Он вытащил из кармана свой мобильный и вбил цифры, которые я продиктовала.
Я улыбнулась.
Победа!
Было уже поздно, и я должна была поспешить в универмаг на улице Дроттнинггатан. Мне нужно было снова превратиться в Мерри. В отделе товаров для малышей я набрала ворох одежды и повесила на руку. Футболки, миниатюрные брючки чинос, шортики карго с динозавриками на карманах, крошечные спортивные штаны и пижамные брючки.
Прозвенел телефон, и у меня упало сердце.
– Где ты? – спросил Сэм. – Я думал, что ты к этому времени уже вернешься. – В его голосе звучало раздражение.
Мне пришлось оправдываться:
– Я долго искала нужный магазин. Ты же знаешь, я так плохо ориентируюсь в городе.
– Ладно, возвращайся быстрее, – буркнул он.
– Хорошо, Сэм, – сказала я, еще раз извинившись, прежде чем отключить телефон.

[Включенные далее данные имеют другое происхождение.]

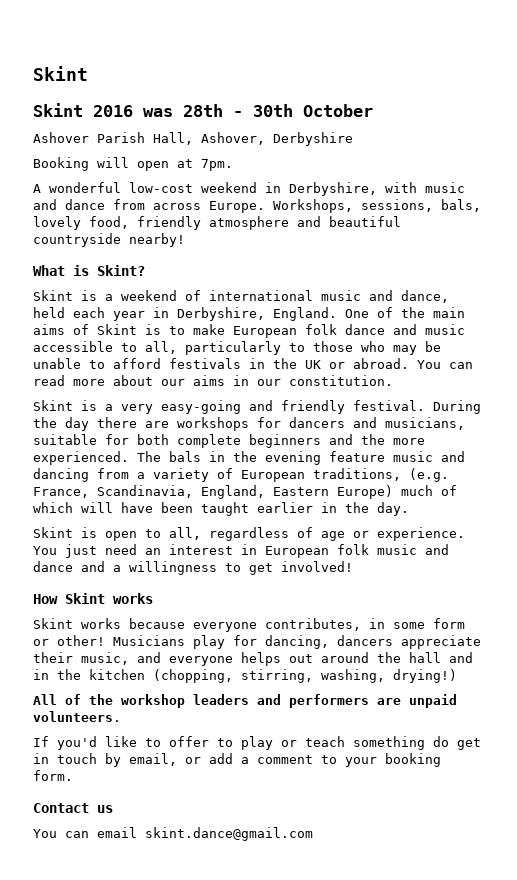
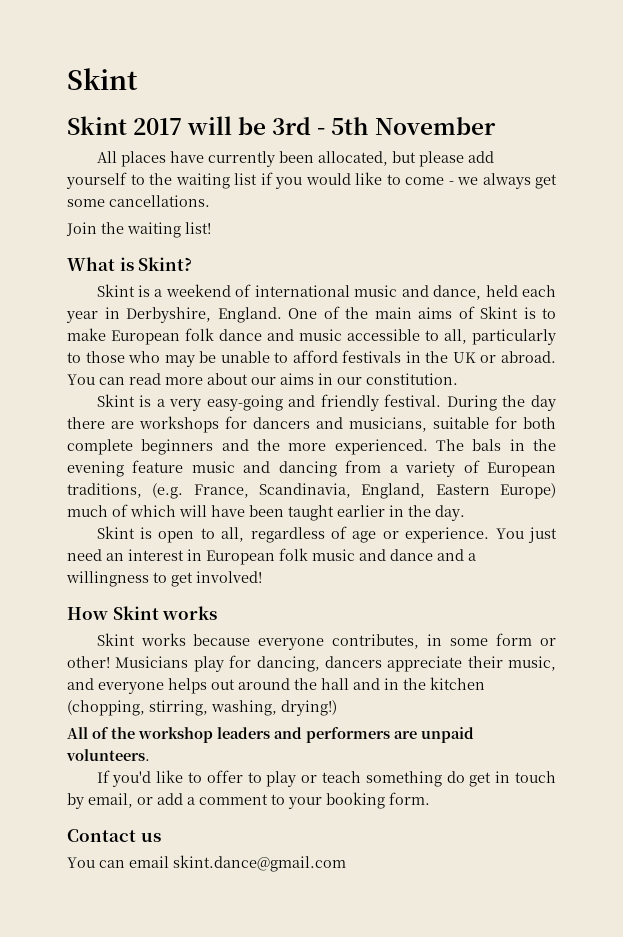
[93,104,373,117] [33,132,353,146] [33,157,233,171] [33,182,465,196] [33,199,481,213] [33,216,401,230] [33,233,185,247] 2016 was 28th - 30th October // Ashover Parish Hall, Ashover, Derbyshire // Booking will open at 7pm. // A wonderful low-cost weekend in Derbyshire, with music and dance from across Europe. Workshops, sessions, bals, lovely food, friendly atmosphere and beautiful countryside nearby! -> [133,116,496,135] [96,151,494,167] [66,172,557,189] [67,195,210,207] [66,222,211,238] 2017 will be 3rd - 5th November // All places have currently been allocated, but please add yourself to the waiting list if you would like to come - we always get some cancellations. // Join the waiting list!

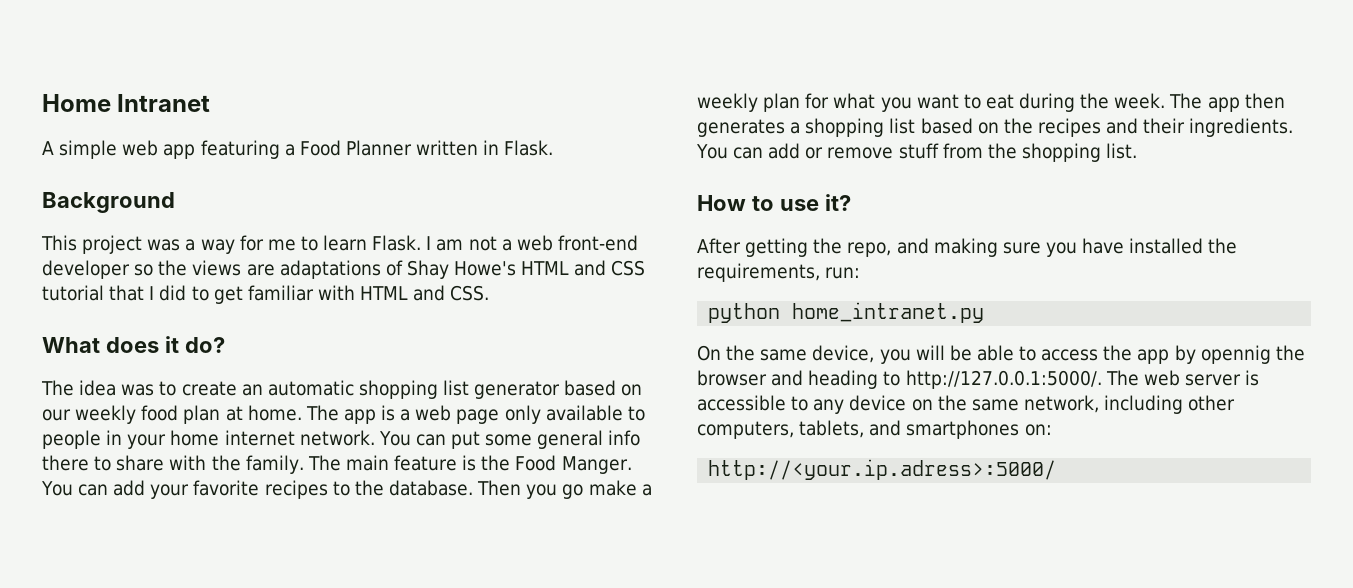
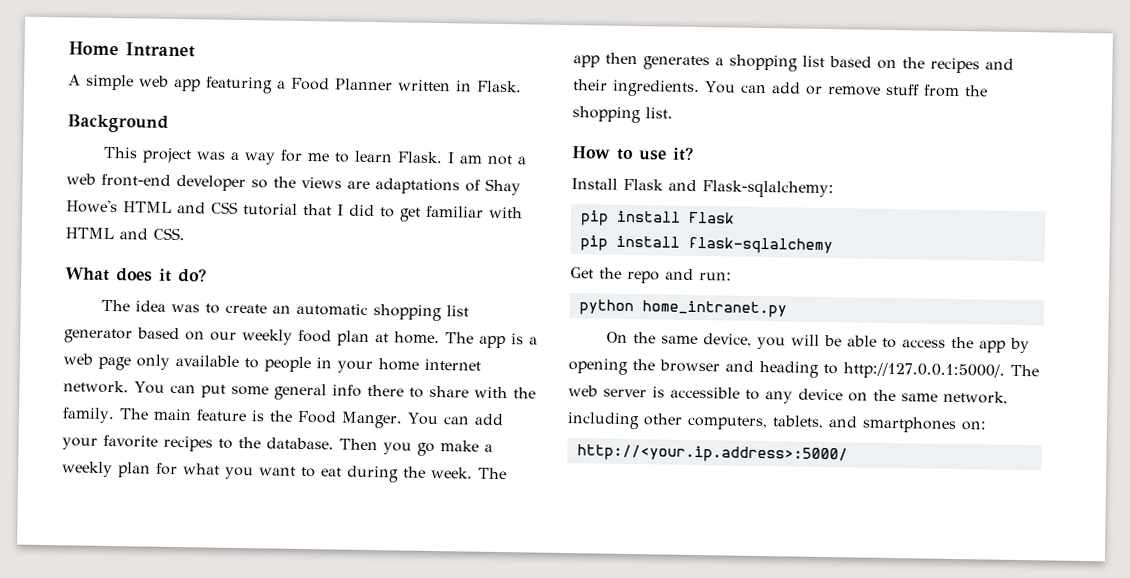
[697,238,1238,257] [697,263,820,282] After getting the repo, and making sure you have installed the requirements, -> [571,178,834,199] [579,210,735,226] [579,235,833,255] [570,267,694,284] Install Flask and Flask-sqlalchemy: // pip install Flask // pip install flask-sqlalchemy // Get the repo and
[1200,345,1271,364] opennig -> [568,358,628,375] opening
[708,459,1057,480] http://<your.ip.adress>:5000/ -> [576,444,848,464] http://<your.ip.address>:5000/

Я заплатила за покупки и заскочила в дамскую комнату. Смочила бумажное полотенце и стерла остатки своего макияжа, стоя перед зеркалом под белым ярким светильником. Было слышно, как в одной из кабинок рвало женщину. Наверно, пищевое расстройство, подумала я, хотя причина могла быть и другой.
* * *
Я направилась к машине и поняла, что действительно заблудилась среди мощеных переулков, оформленных со вкусом фронтонов магазинов, причудливых бутиков, антикварных магазинов, слившихся в однообразную смазанную картину: безупречно чистые улицы, вежливые прохожие, слишком организованный поток пешеходов и транспорта. Пьянящее ощущение свободы, ранее охватившее меня, отступило. Грудь сдавило, улицы сужались вокруг меня до своих обычных размеров. Я почувствовала, как за мной захлопнулась клетка. Я не хочу расстраивать Сэма. Всякий раз, когда он считает, что я делаю что-то не так, меня переполняет ужас.
Наконец я нашла стоянку. На входе старая цыганка просила милостыню. Она цыкнула зубом и погрозила мне пальцем. Словно ведьма, насылающая проклятие.
Я очень быстро доехала домой. Как только вернулась, Сэм вручил мне ребенка.
– Он голодный. И его надо искупать.
Муж даже не поцеловал меня.
Я посмотрела на телефон и увидела сообщение от Ларса. Сразу удалила его и занялась ребенком.